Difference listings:
---
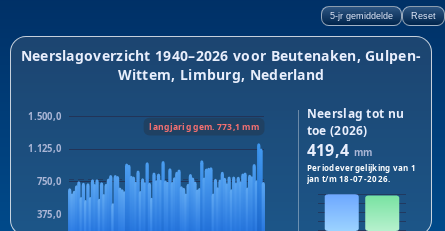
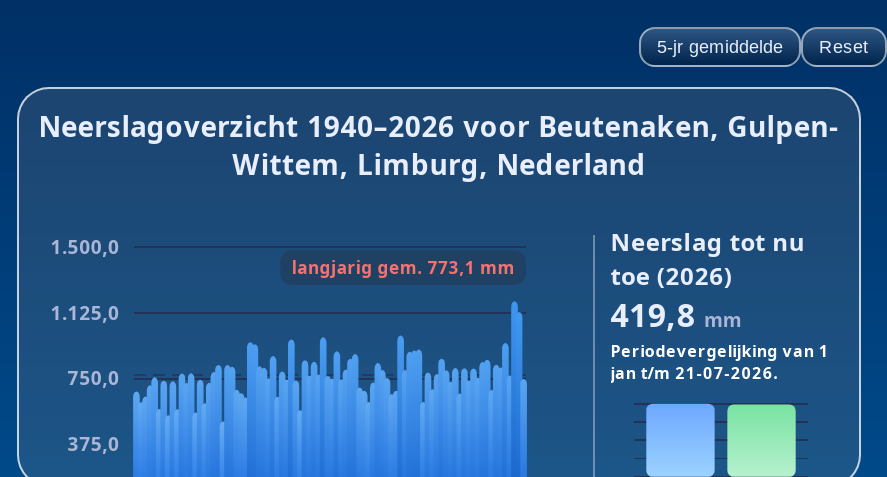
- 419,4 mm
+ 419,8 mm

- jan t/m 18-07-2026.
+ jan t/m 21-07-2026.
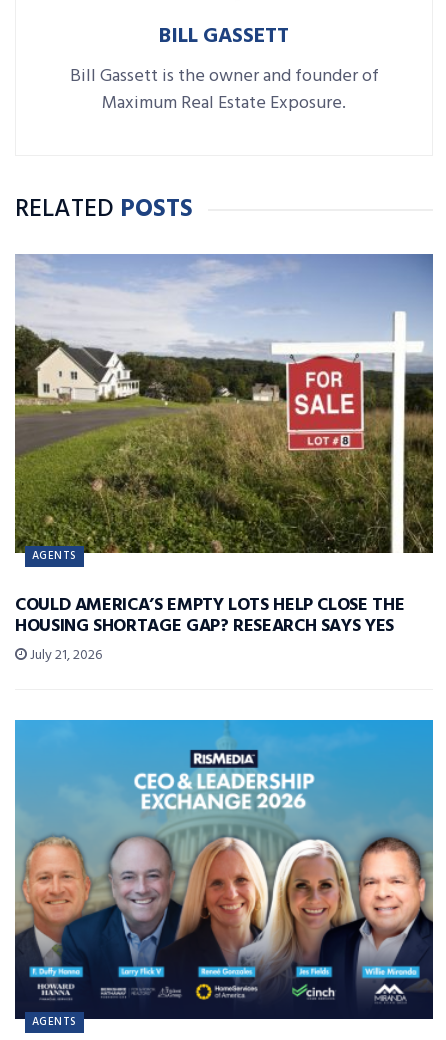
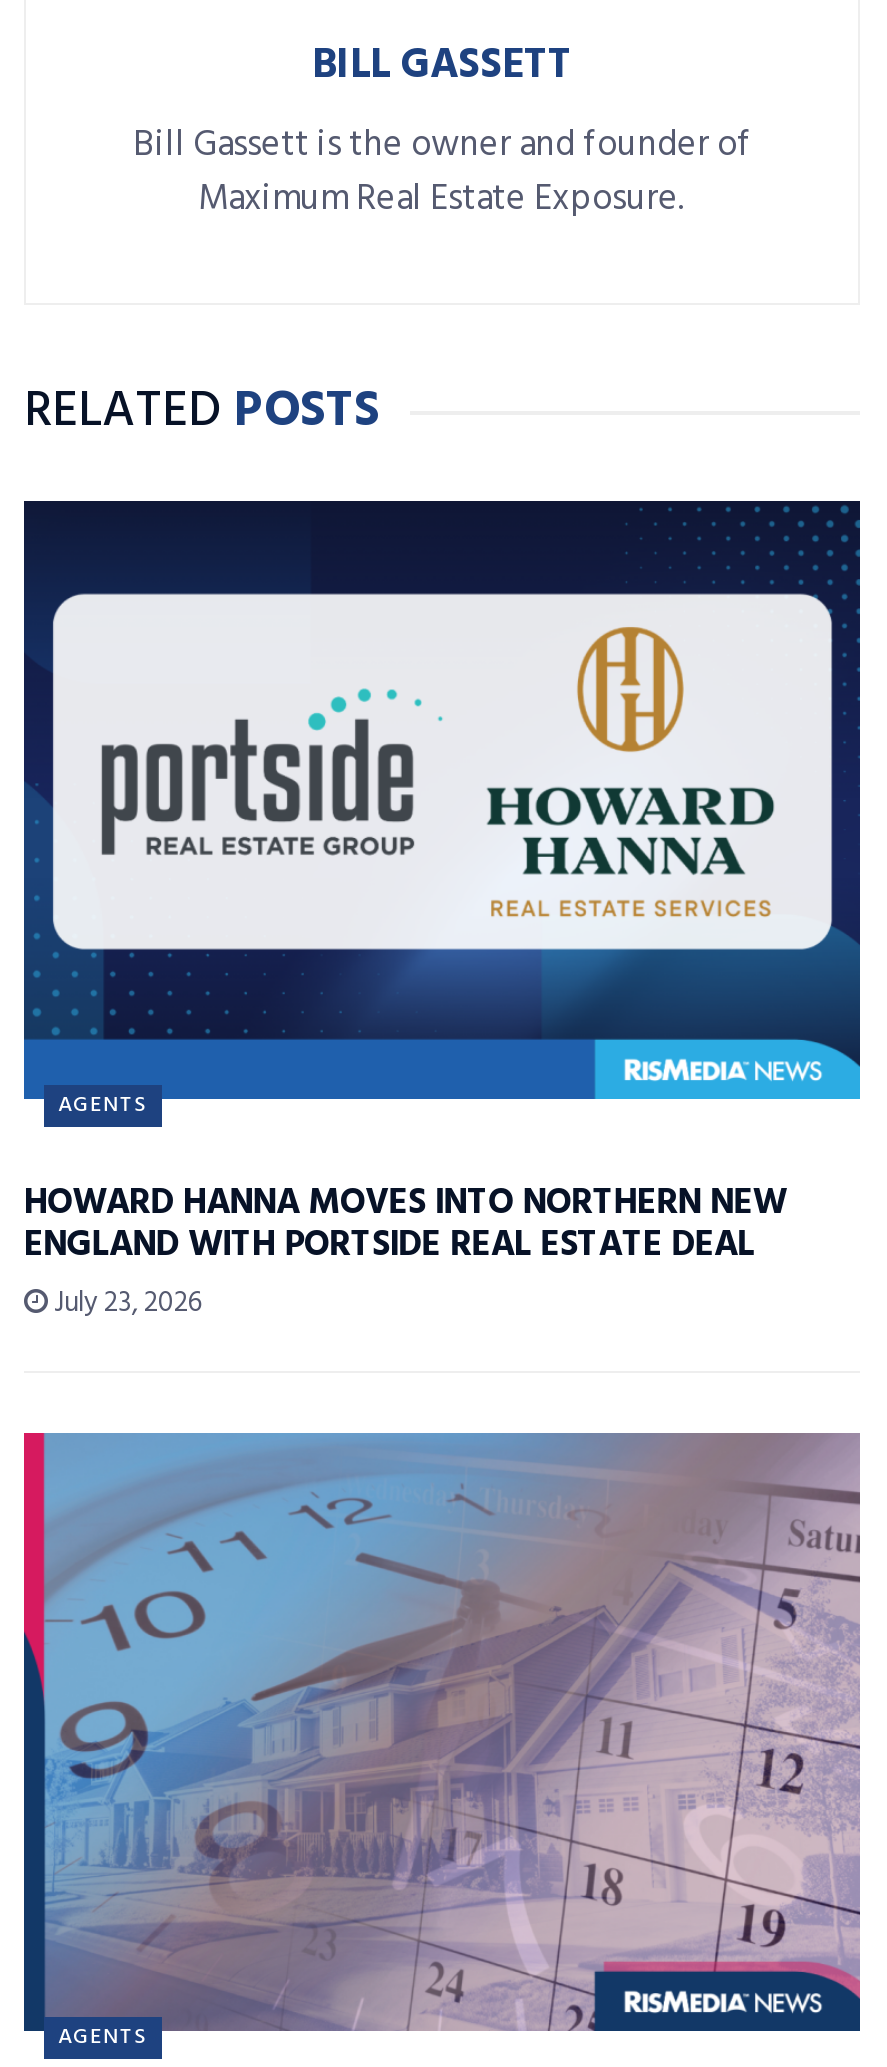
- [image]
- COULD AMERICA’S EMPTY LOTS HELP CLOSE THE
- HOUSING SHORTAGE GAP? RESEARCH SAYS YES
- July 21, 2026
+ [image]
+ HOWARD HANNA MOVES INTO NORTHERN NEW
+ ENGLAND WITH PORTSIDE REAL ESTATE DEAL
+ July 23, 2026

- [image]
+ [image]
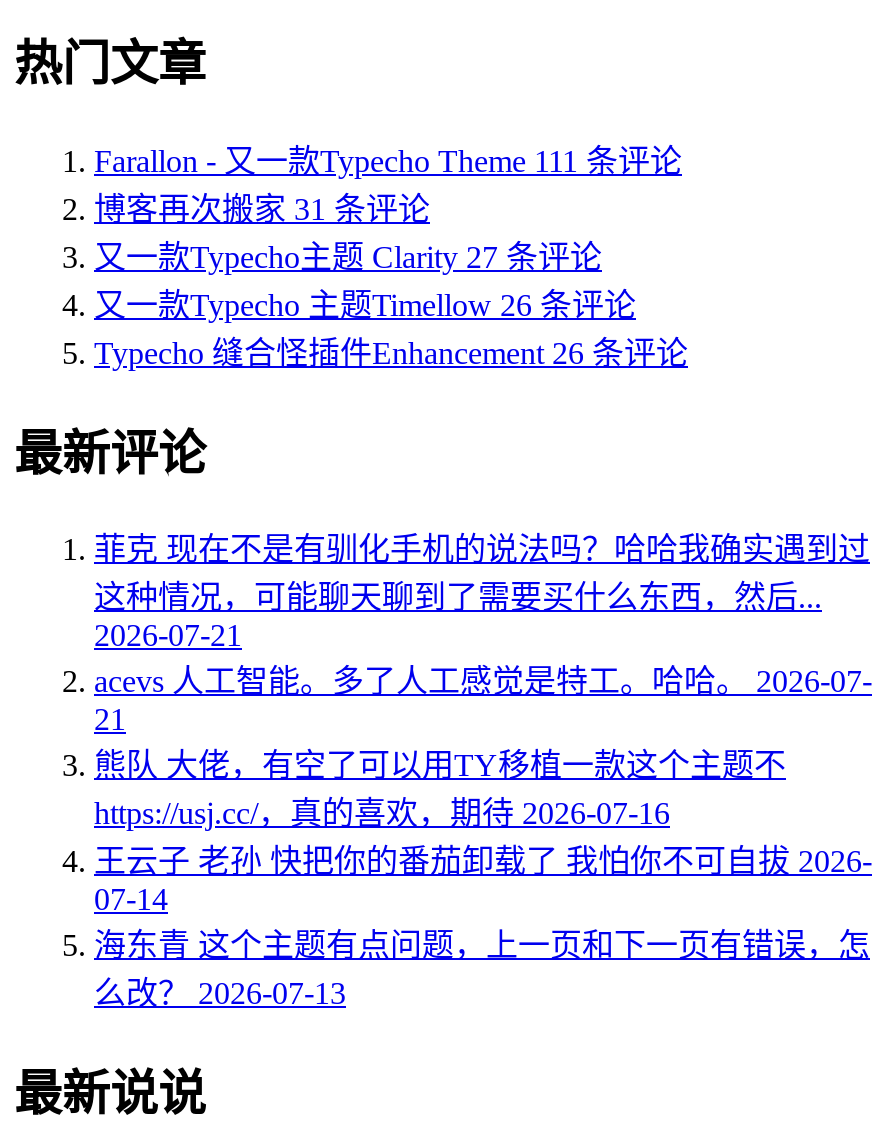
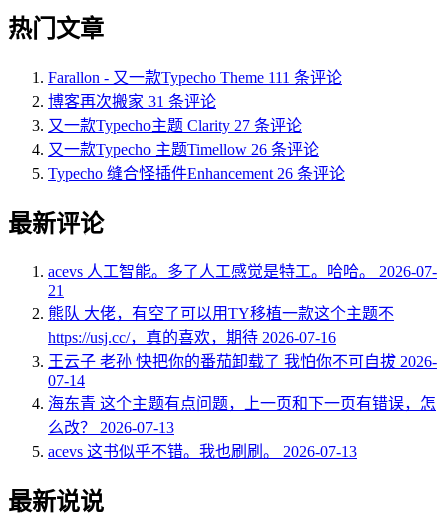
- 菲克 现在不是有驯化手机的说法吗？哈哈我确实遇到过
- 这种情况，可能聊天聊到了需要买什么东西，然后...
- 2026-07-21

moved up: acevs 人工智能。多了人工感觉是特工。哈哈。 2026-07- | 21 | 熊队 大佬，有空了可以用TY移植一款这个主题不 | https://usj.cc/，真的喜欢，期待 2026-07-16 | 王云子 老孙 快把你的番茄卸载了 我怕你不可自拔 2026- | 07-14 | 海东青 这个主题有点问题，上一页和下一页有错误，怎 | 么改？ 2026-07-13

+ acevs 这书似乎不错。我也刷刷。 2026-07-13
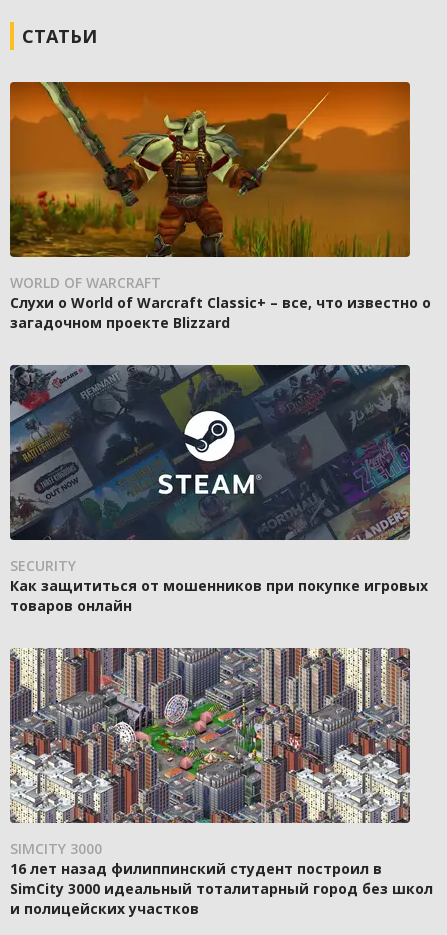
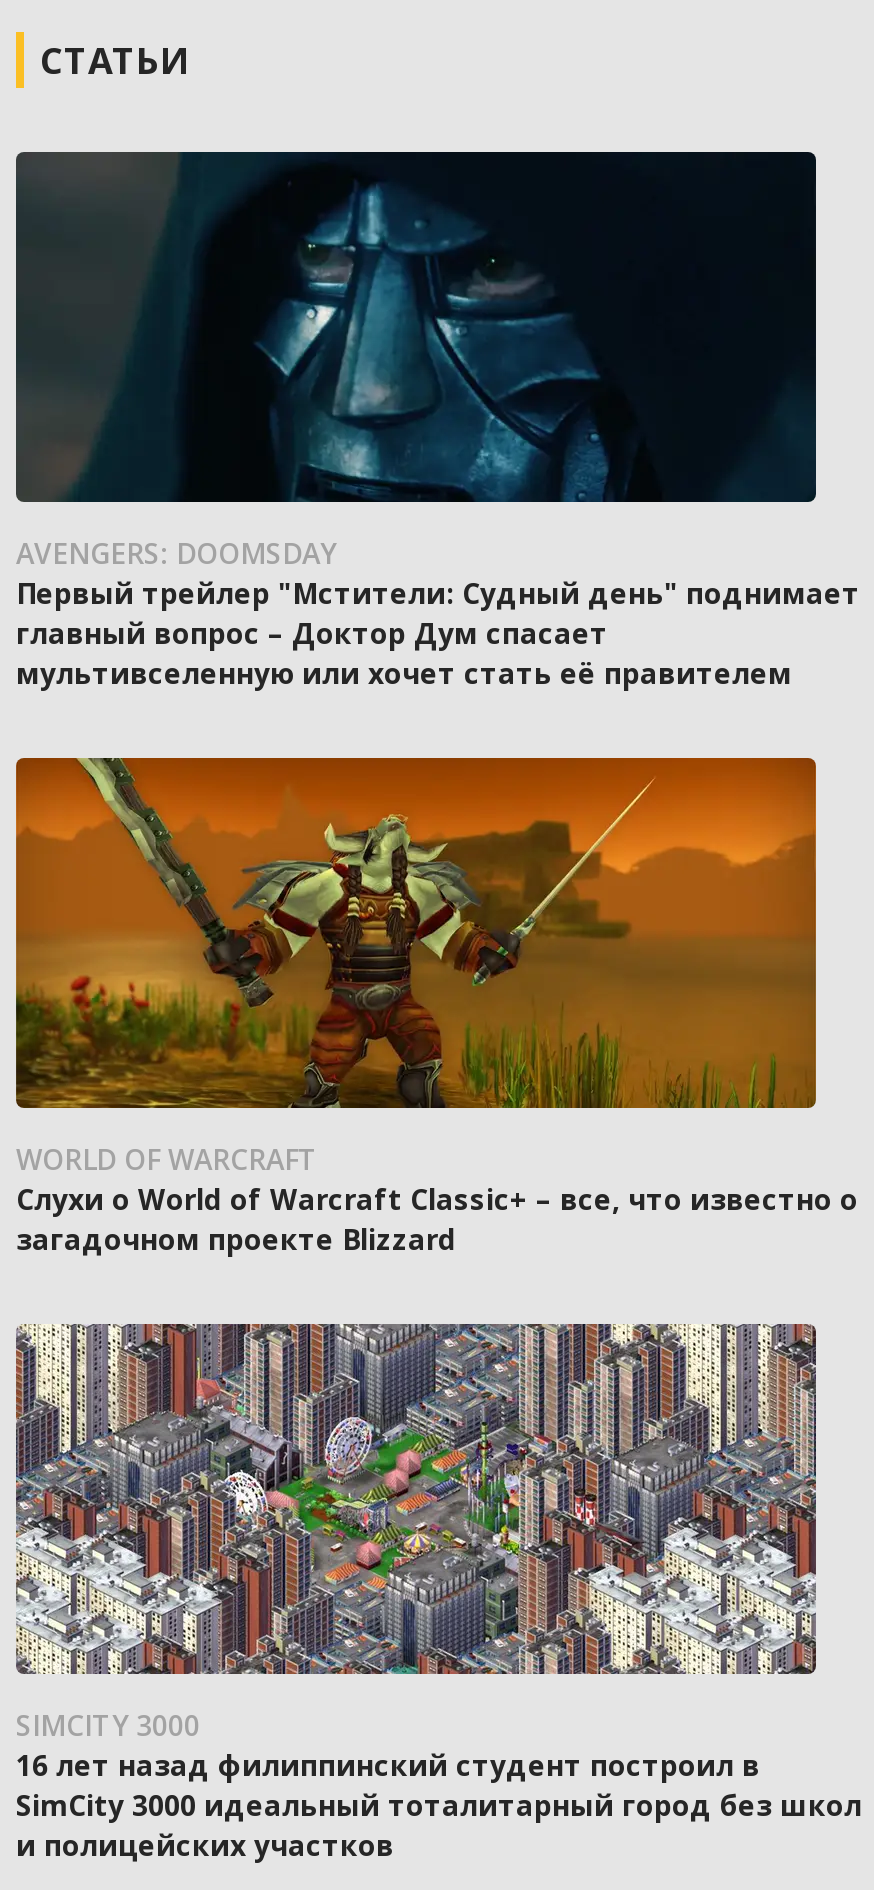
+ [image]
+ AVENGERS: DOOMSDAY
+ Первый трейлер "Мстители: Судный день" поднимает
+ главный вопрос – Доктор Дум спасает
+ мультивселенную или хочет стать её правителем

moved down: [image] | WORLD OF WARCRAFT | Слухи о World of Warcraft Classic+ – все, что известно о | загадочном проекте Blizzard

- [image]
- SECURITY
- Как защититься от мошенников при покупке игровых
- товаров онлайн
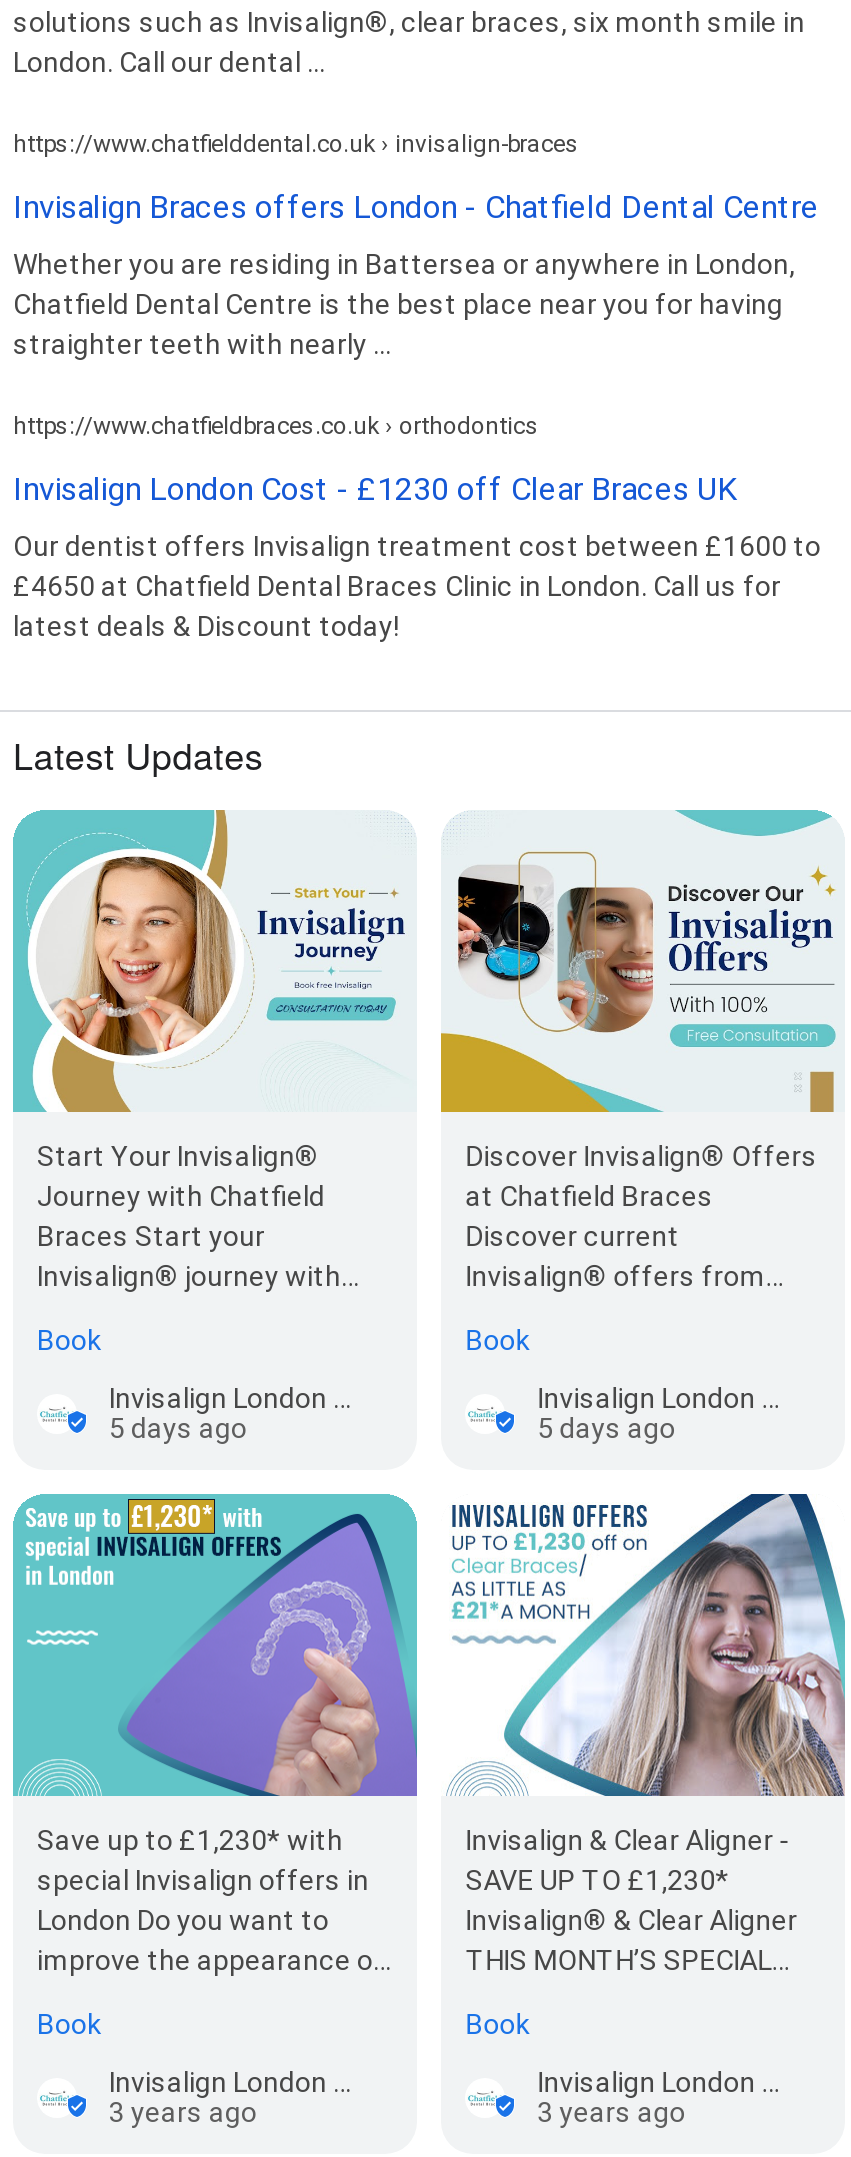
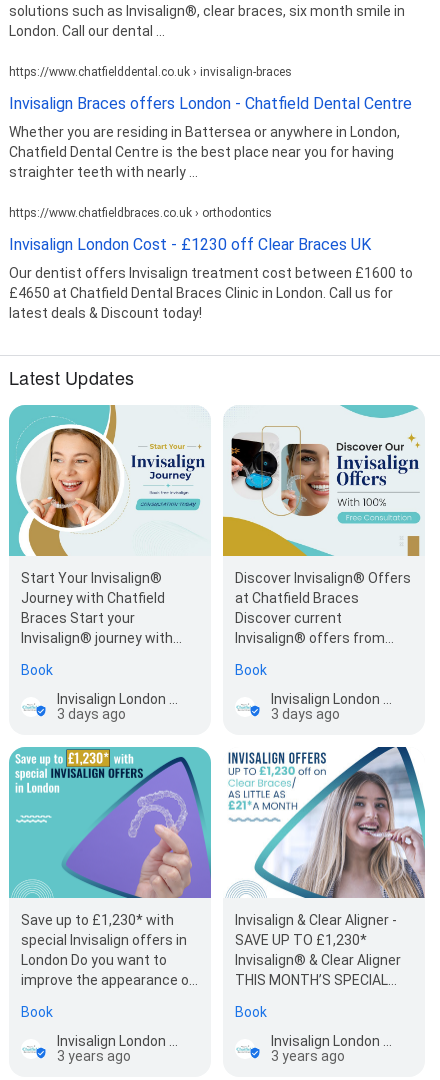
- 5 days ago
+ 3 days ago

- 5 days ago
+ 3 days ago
---
#### [Task requirements]
What is needed is an exact copy of every entry, minus the images.

#### [Completed exercise]
- 419,4 mm
+ 419,8 mm

- jan t/m 18-07-2026.
+ jan t/m 21-07-2026.
- [image]
- COULD AMERICA’S EMPTY LOTS HELP CLOSE THE
- HOUSING SHORTAGE GAP? RESEARCH SAYS YES
- July 21, 2026
+ [image]
+ HOWARD HANNA MOVES INTO NORTHERN NEW
+ ENGLAND WITH PORTSIDE REAL ESTATE DEAL
+ July 23, 2026

- [image]
+ [image]
- 菲克 现在不是有驯化手机的说法吗？哈哈我确实遇到过
- 这种情况，可能聊天聊到了需要买什么东西，然后...
- 2026-07-21

moved up: acevs 人工智能。多了人工感觉是特工。哈哈。 2026-07- | 21 | 熊队 大佬，有空了可以用TY移植一款这个主题不 | https://usj.cc/，真的喜欢，期待 2026-07-16 | 王云子 老孙 快把你的番茄卸载了 我怕你不可自拔 2026- | 07-14 | 海东青 这个主题有点问题，上一页和下一页有错误，怎 | 么改？ 2026-07-13

+ acevs 这书似乎不错。我也刷刷。 2026-07-13
+ [image]
+ AVENGERS: DOOMSDAY
+ Первый трейлер "Мстители: Судный день" поднимает
+ главный вопрос – Доктор Дум спасает
+ мультивселенную или хочет стать её правителем

moved down: [image] | WORLD OF WARCRAFT | Слухи о World of Warcraft Classic+ – все, что известно о | загадочном проекте Blizzard

- [image]
- SECURITY
- Как защититься от мошенников при покупке игровых
- товаров онлайн
- 5 days ago
+ 3 days ago

- 5 days ago
+ 3 days ago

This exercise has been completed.